If the PGT analysis takes longer, all embryos are frozen after the biopsy.

After a TE biopsy, all embryos are frozen. Following the genetic test, one of the unaffected embryos will be thawed and then transferred. In this case too, the other unaffected embryos will be stored.

PGT carries some risk for the woman because it involves IVF treatment. There is a very small risk of complications arising from IVF. One of the more frequent ones (in 1-2% of all cases) is hyperstimulation, which means that too many follicles mature in the ovaries. The woman may experience abdominal pain and fluid retention. Sometimes this means that the procedure has to be discontinued, while in other cases hospital admission may be required. Other potential complications are  haemorrhage or an infection.
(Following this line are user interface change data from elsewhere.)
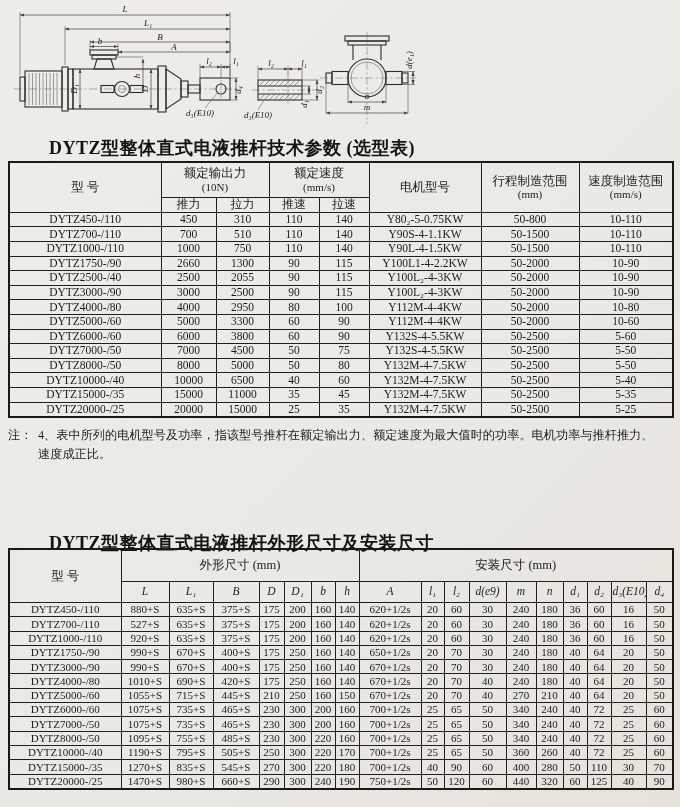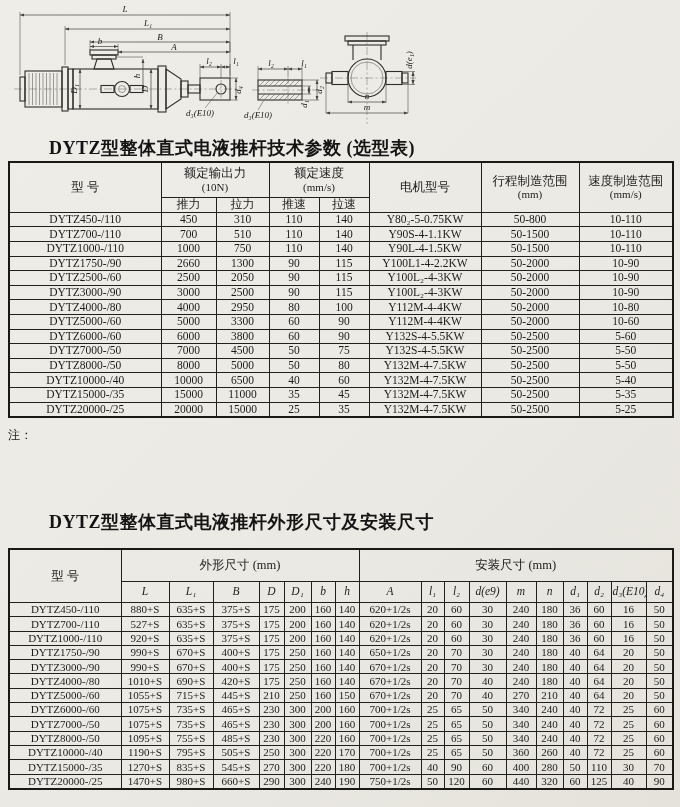--- a/index.html
+++ b/index.html
@@ -250,7 +250,7 @@
           <td>10-90</td>
         </tr>
         <tr>
-          <td class="model">DYTZ2500-/60</td>
+          <td class="model">DYTZ2500-/40</td>
           <td>2500</td>
           <td>2050</td>
           <td>90</td>

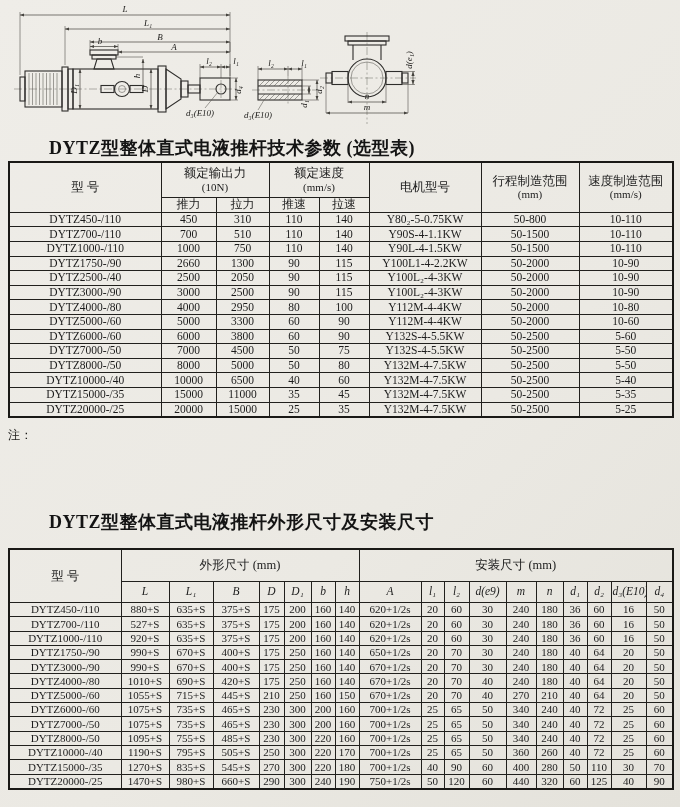--- a/index.html
+++ b/index.html
@@ -252,7 +252,7 @@
         <tr>
           <td class="model">DYTZ2500-/40</td>
           <td>2500</td>
-          <td>2050</td>
+          <td>2055</td>
           <td>90</td>
           <td>115</td>
           <td>Y100L₂-4-3KW</td>

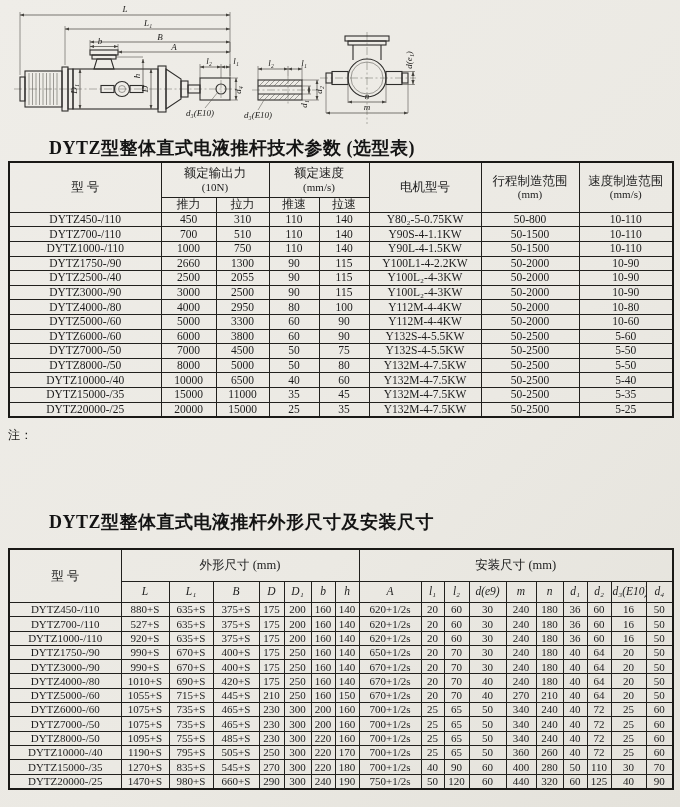--- a/index.html
+++ b/index.html
@@ -355,6 +355,7 @@
   <div id="notes">
     <div class="wrap">
       <span class="prefix">注：</span>
+      <p class="note-item">4、表中所列的电机型号及功率，指该型号推杆在额定输出力、额定速度为最大值时的功率。电机功率与推杆推力、 速度成正比。</p>
     </div>
   </div>
 

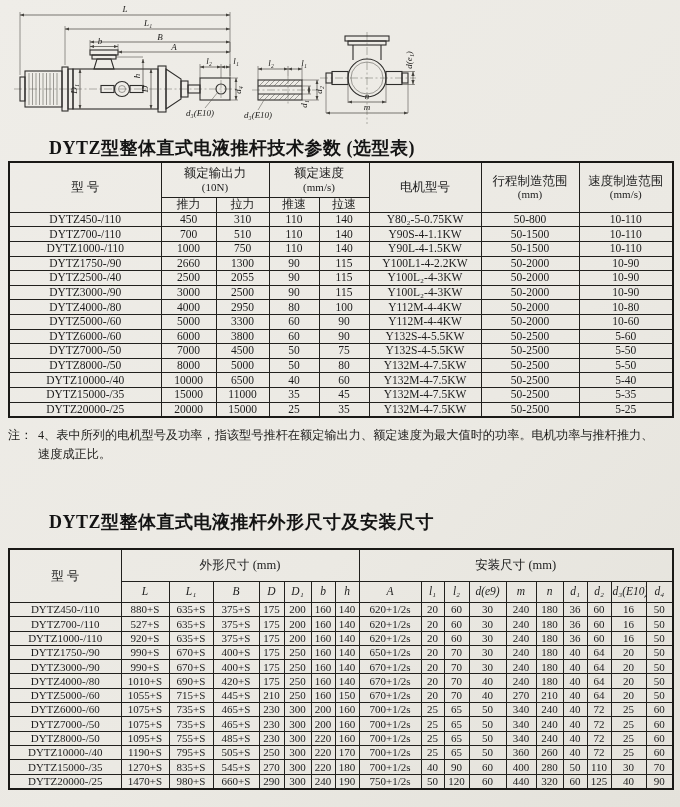--- a/index.html
+++ b/index.html
@@ -28,7 +28,7 @@
     margin-left:41px;
   }
   #title1{top:136px;}
-  #title2{top:510px;}
+  #title2{top:531px;}
   
   table{border-collapse:collapse;table-layout:fixed;background:transparent;border:2px solid #1a1916;}
   th,td{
As far as research can determine, the removal of one or more cells in a 3- to 5-day-old embryo (the biopsy) will not affect the embryo’s chances of development. The latest international scientific literature also indicates that PTG does not increase the chance of a baby with a congenital disorder.

PGT has reliability of 95-98%. In other words, after a PGT procedure, there is only a small risk (2-5%) of giving birth to a child affected by the disorder for which screening was requested.

The success rate of PGT is approximately 20% for each procedure. In the Netherlands, a couple may undergo 3 PGT procedures, provided that there are no special circumstances. On average, the PGT treatment leads in 40-50% of the couples to ongoing pregnancy (a viable pregnancy of 12 weeks or more) within 3 procedures.

If you do not become pregnant after the PGT procedure, than you can together with the IVF department decide whether you wish to continue the treatment. If you do, we will then schedule the next treatment cycle.